Write out, word for word, only the lines from the one with "NZA winterjas khaki" to the end of the data below.

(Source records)
"""
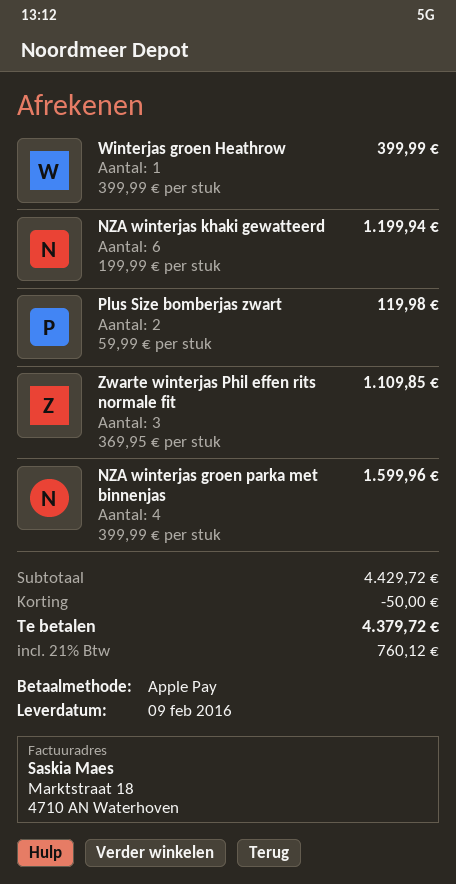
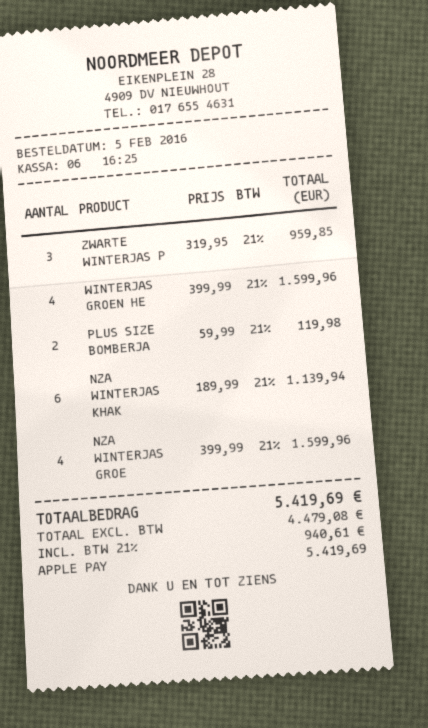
Winterjas groen Heathrow: 1 x 399.99 = 399.99 -> 4 x 399.99 = 1599.96
NZA winterjas khaki gewatteerd: 6 x 199.99 = 1199.94 -> 6 x 189.99 = 1139.94
Zwarte winterjas Phil effen rits normale fit: 3 x 369.95 = 1109.85 -> 3 x 319.95 = 959.85
discount: 50.00 -> none
tax: 21% = 760.12 -> 21% = 940.61
total: 4379.72 -> 5419.69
"""
:: Completed task ::
NZA winterjas khaki gewatteerd: 6 x 199.99 = 1199.94 -> 6 x 189.99 = 1139.94
Zwarte winterjas Phil effen rits normale fit: 3 x 369.95 = 1109.85 -> 3 x 319.95 = 959.85
discount: 50.00 -> none
tax: 21% = 760.12 -> 21% = 940.61
total: 4379.72 -> 5419.69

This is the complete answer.